WHAT IS NEEDED – Omit the pictures, then reproduce every remaining record exactly.

━━━━━━━━━━━━━━━━━━━━━━━━━━━━━━

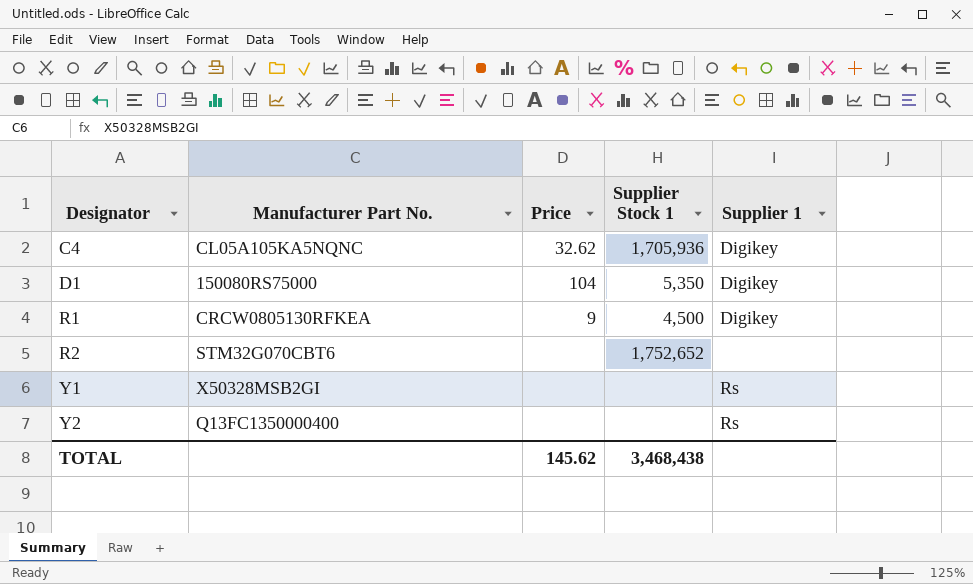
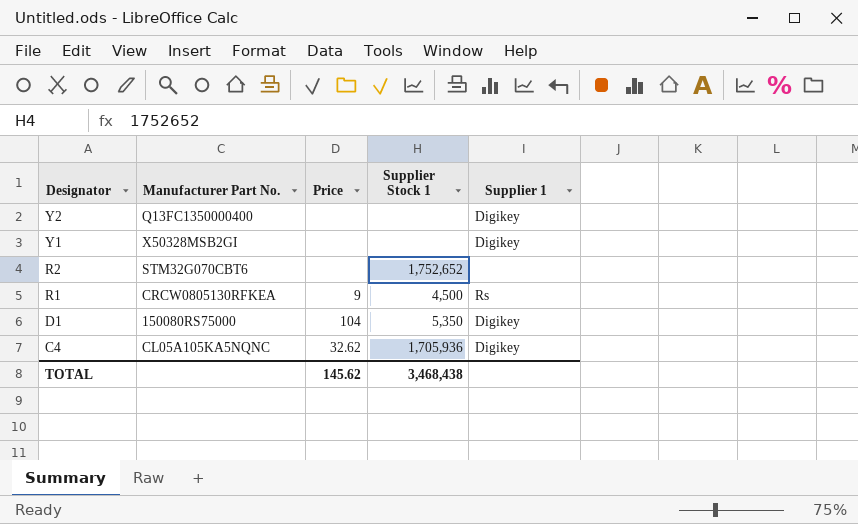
row order: Designator ascending -> Designator descending
Y2 | Supplier 1: Rs -> Digikey
Y1 | Supplier 1: Rs -> Digikey
R1 | Supplier 1: Digikey -> Rs

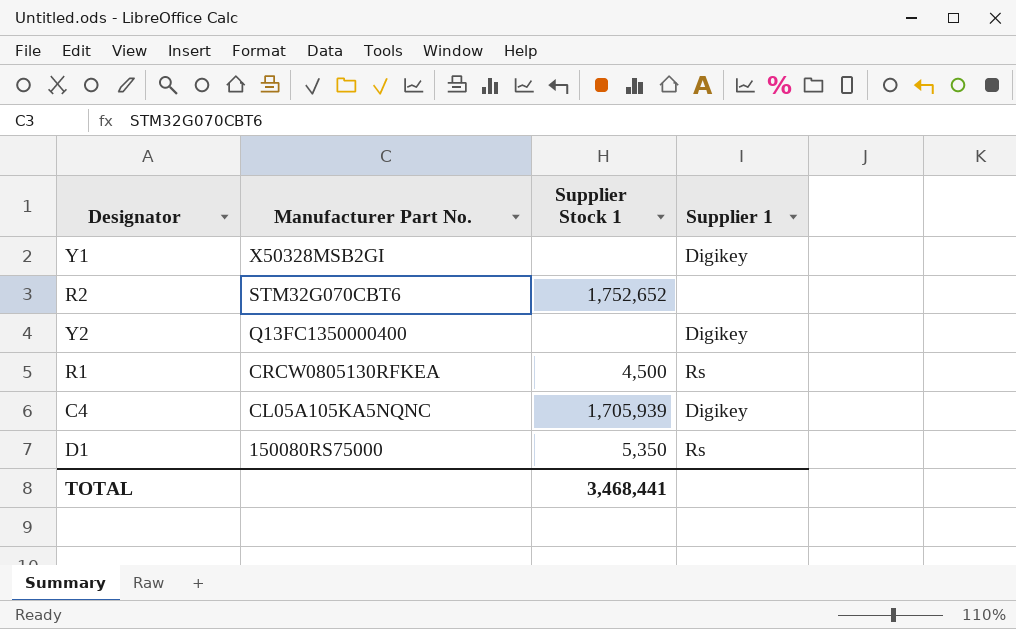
row order: Designator descending -> Manufacturer Part No. descending
column Price | position: 3 -> none
C4 | Supplier Stock 1: 1,705,936 -> 1,705,939
D1 | Supplier 1: Digikey -> Rs
TOTAL | Supplier Stock 1: 3,468,438 -> 3,468,441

━━━━━━━━━━━━━━━━━━━━━━━━━━━━━━

FINAL ANSWER –
row order: Designator ascending -> Designator descending
Y2 | Supplier 1: Rs -> Digikey
Y1 | Supplier 1: Rs -> Digikey
R1 | Supplier 1: Digikey -> Rs

row order: Designator descending -> Manufacturer Part No. descending
column Price | position: 3 -> none
C4 | Supplier Stock 1: 1,705,936 -> 1,705,939
D1 | Supplier 1: Digikey -> Rs
TOTAL | Supplier Stock 1: 3,468,438 -> 3,468,441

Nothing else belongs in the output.